EXERCISE INSTRUCTIONS | Transcribe all the data below exactly, leaving its pictures out.

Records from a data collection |
----

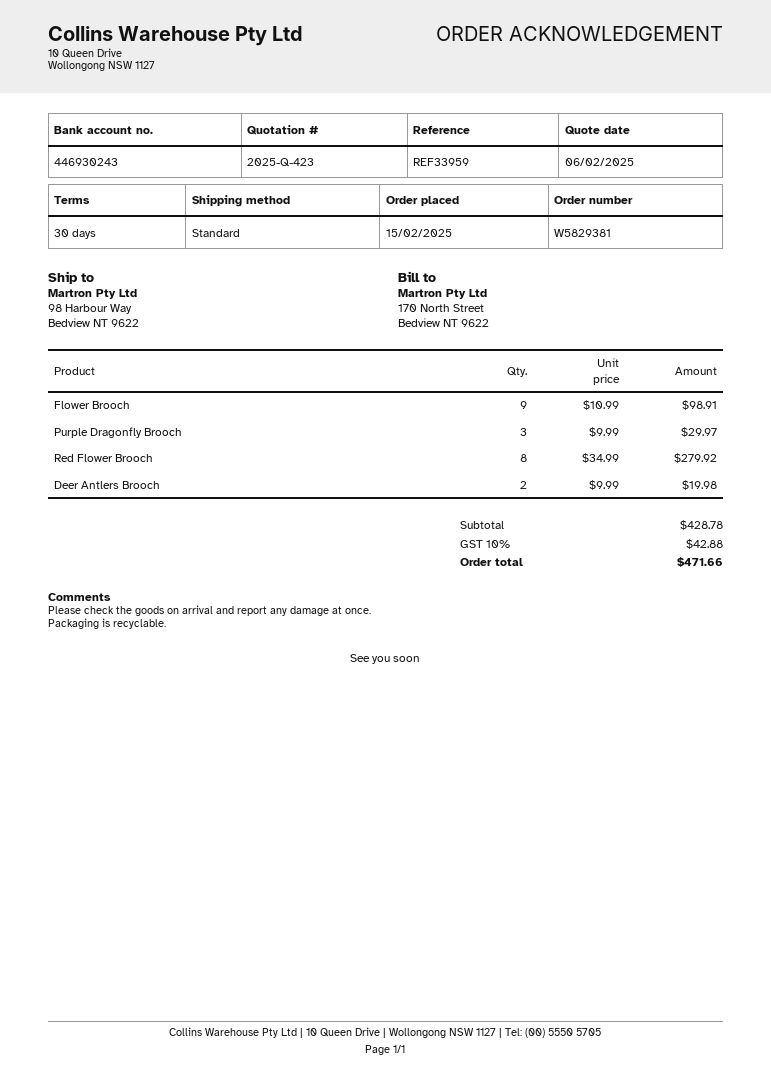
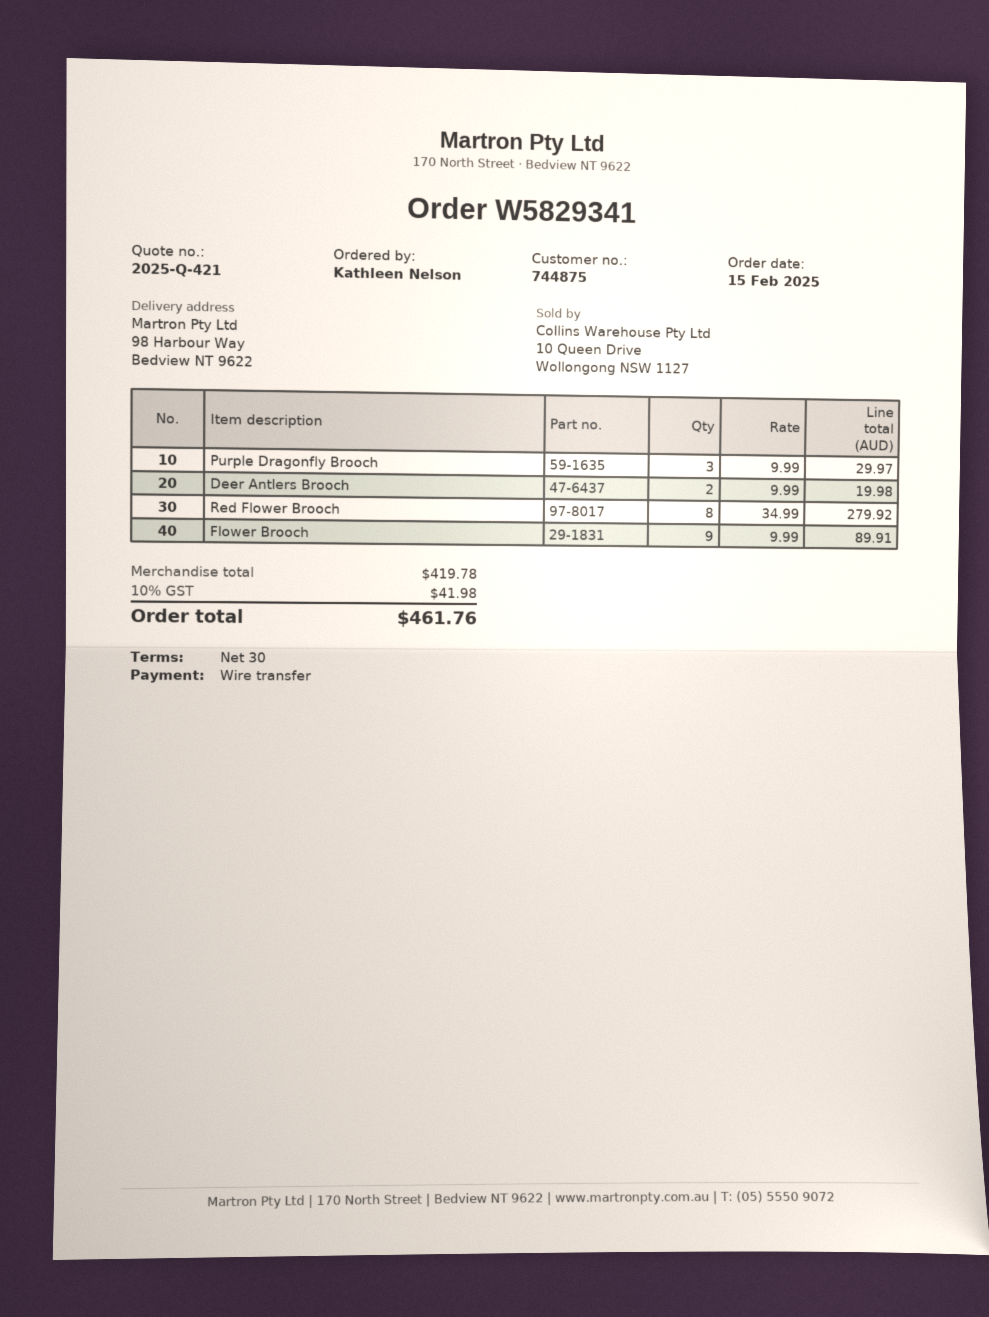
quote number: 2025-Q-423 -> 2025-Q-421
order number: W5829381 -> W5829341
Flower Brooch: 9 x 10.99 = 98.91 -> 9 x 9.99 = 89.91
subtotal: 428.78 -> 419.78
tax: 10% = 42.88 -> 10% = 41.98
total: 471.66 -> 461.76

----

RESULT OF THE TASK |
quote number: 2025-Q-423 -> 2025-Q-421
order number: W5829381 -> W5829341
Flower Brooch: 9 x 10.99 = 98.91 -> 9 x 9.99 = 89.91
subtotal: 428.78 -> 419.78
tax: 10% = 42.88 -> 10% = 41.98
total: 471.66 -> 461.76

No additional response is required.